======== Given records

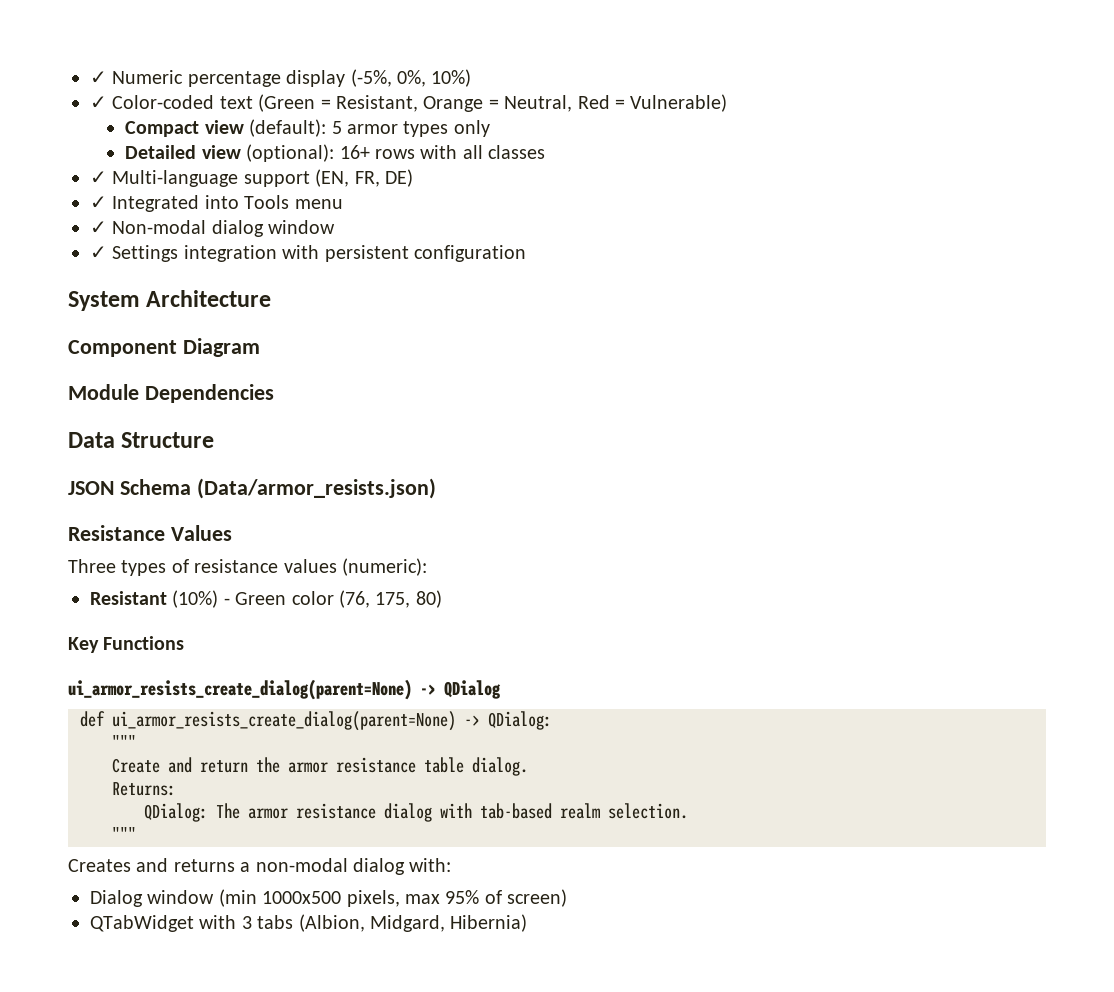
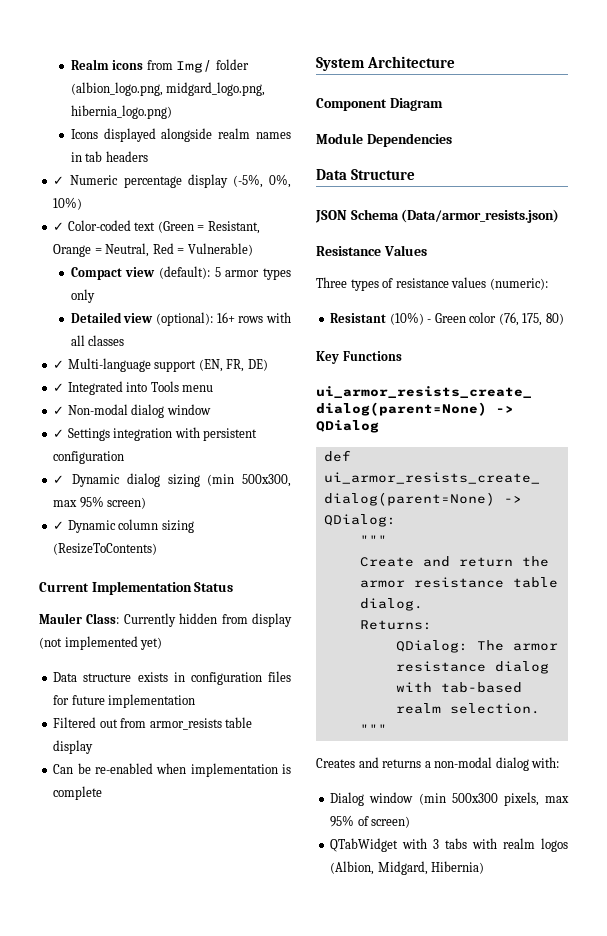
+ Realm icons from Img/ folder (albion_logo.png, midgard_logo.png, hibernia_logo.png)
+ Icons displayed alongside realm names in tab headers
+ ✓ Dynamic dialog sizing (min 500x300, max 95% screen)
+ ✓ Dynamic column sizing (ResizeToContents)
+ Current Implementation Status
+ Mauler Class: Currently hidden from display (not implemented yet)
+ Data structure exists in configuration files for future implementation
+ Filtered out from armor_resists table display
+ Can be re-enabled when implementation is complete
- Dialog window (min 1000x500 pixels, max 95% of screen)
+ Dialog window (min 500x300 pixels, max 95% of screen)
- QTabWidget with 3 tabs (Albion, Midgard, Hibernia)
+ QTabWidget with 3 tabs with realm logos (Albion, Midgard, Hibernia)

================

Description of the task: Apart from the pictures, return the records exactly.

Answer for the task:
+ Realm icons from Img/ folder (albion_logo.png, midgard_logo.png, hibernia_logo.png)
+ Icons displayed alongside realm names in tab headers
+ ✓ Dynamic dialog sizing (min 500x300, max 95% screen)
+ ✓ Dynamic column sizing (ResizeToContents)
+ Current Implementation Status
+ Mauler Class: Currently hidden from display (not implemented yet)
+ Data structure exists in configuration files for future implementation
+ Filtered out from armor_resists table display
+ Can be re-enabled when implementation is complete
- Dialog window (min 1000x500 pixels, max 95% of screen)
+ Dialog window (min 500x300 pixels, max 95% of screen)
- QTabWidget with 3 tabs (Albion, Midgard, Hibernia)
+ QTabWidget with 3 tabs with realm logos (Albion, Midgard, Hibernia)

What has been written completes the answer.